TASK OBJECTIVE:
The answer must be an exact copy of the entries that follow, with all images removed.

%%

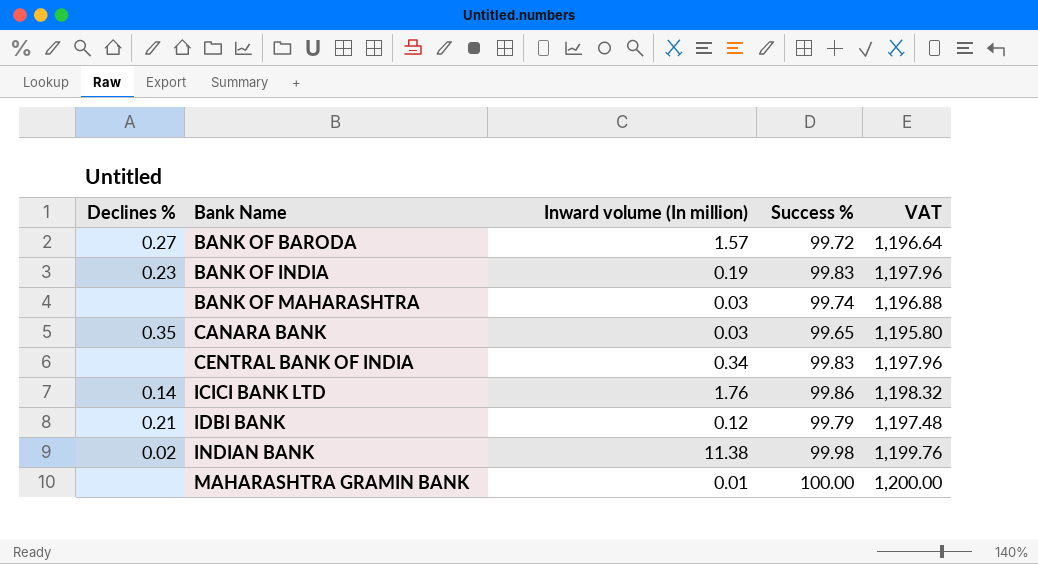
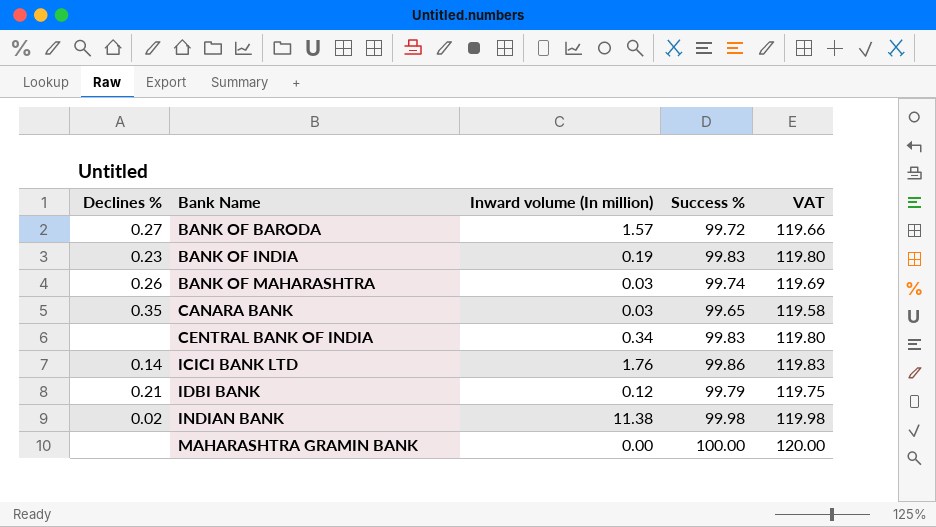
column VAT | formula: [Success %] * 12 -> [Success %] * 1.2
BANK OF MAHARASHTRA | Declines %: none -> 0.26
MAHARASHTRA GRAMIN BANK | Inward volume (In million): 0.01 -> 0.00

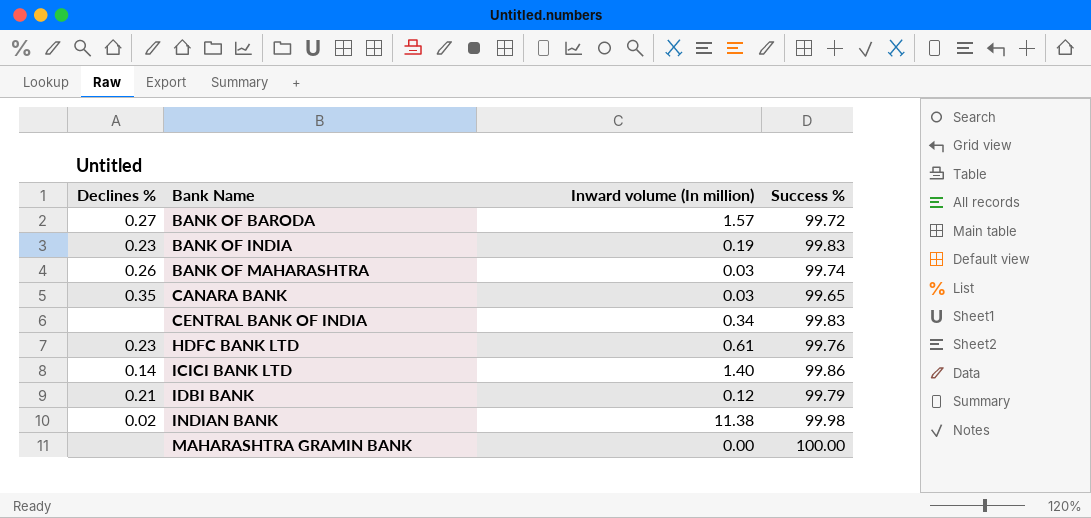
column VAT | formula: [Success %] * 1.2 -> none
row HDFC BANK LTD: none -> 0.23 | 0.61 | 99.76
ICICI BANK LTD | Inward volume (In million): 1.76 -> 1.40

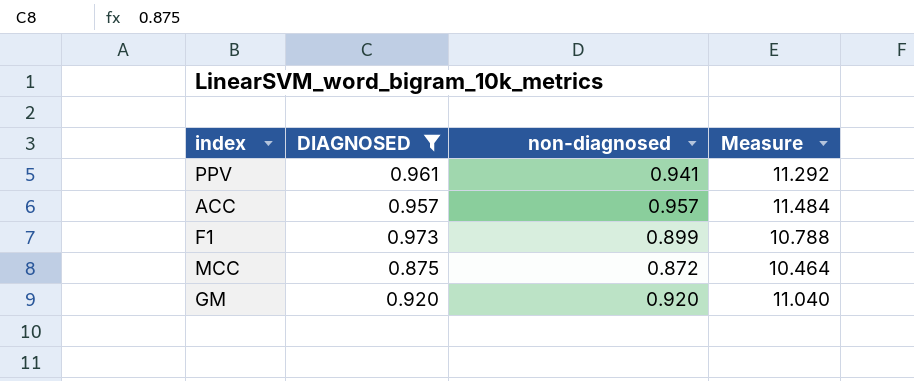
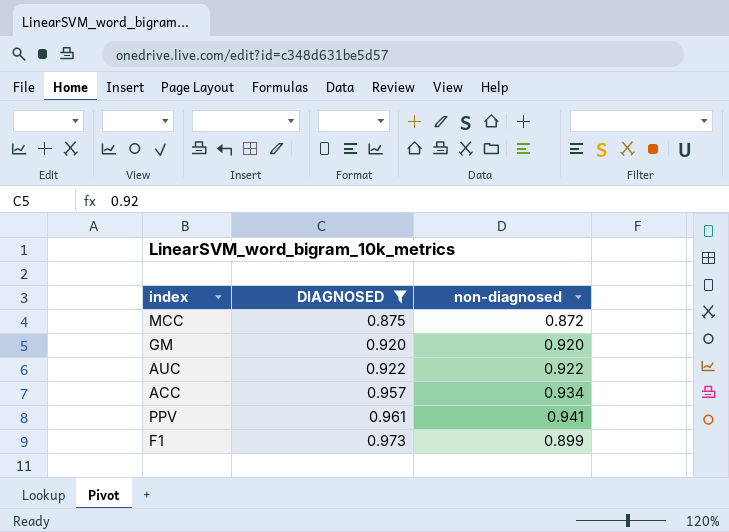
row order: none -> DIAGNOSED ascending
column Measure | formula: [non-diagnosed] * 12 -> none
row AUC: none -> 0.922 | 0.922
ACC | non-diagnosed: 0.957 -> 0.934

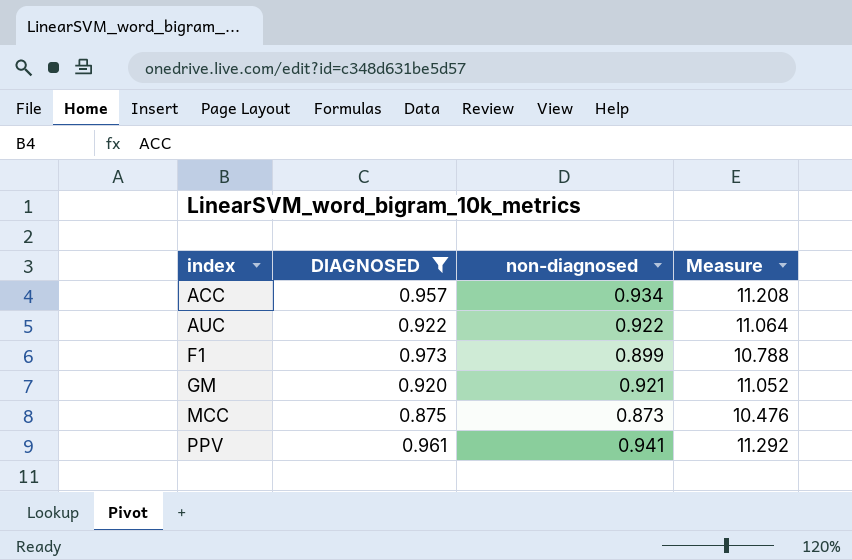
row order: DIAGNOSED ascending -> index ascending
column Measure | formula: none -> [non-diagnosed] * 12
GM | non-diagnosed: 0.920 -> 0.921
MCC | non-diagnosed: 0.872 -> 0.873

%%

WRITTEN REPLY:
column VAT | formula: [Success %] * 12 -> [Success %] * 1.2
BANK OF MAHARASHTRA | Declines %: none -> 0.26
MAHARASHTRA GRAMIN BANK | Inward volume (In million): 0.01 -> 0.00

column VAT | formula: [Success %] * 1.2 -> none
row HDFC BANK LTD: none -> 0.23 | 0.61 | 99.76
ICICI BANK LTD | Inward volume (In million): 1.76 -> 1.40

row order: none -> DIAGNOSED ascending
column Measure | formula: [non-diagnosed] * 12 -> none
row AUC: none -> 0.922 | 0.922
ACC | non-diagnosed: 0.957 -> 0.934

row order: DIAGNOSED ascending -> index ascending
column Measure | formula: none -> [non-diagnosed] * 12
GM | non-diagnosed: 0.920 -> 0.921
MCC | non-diagnosed: 0.872 -> 0.873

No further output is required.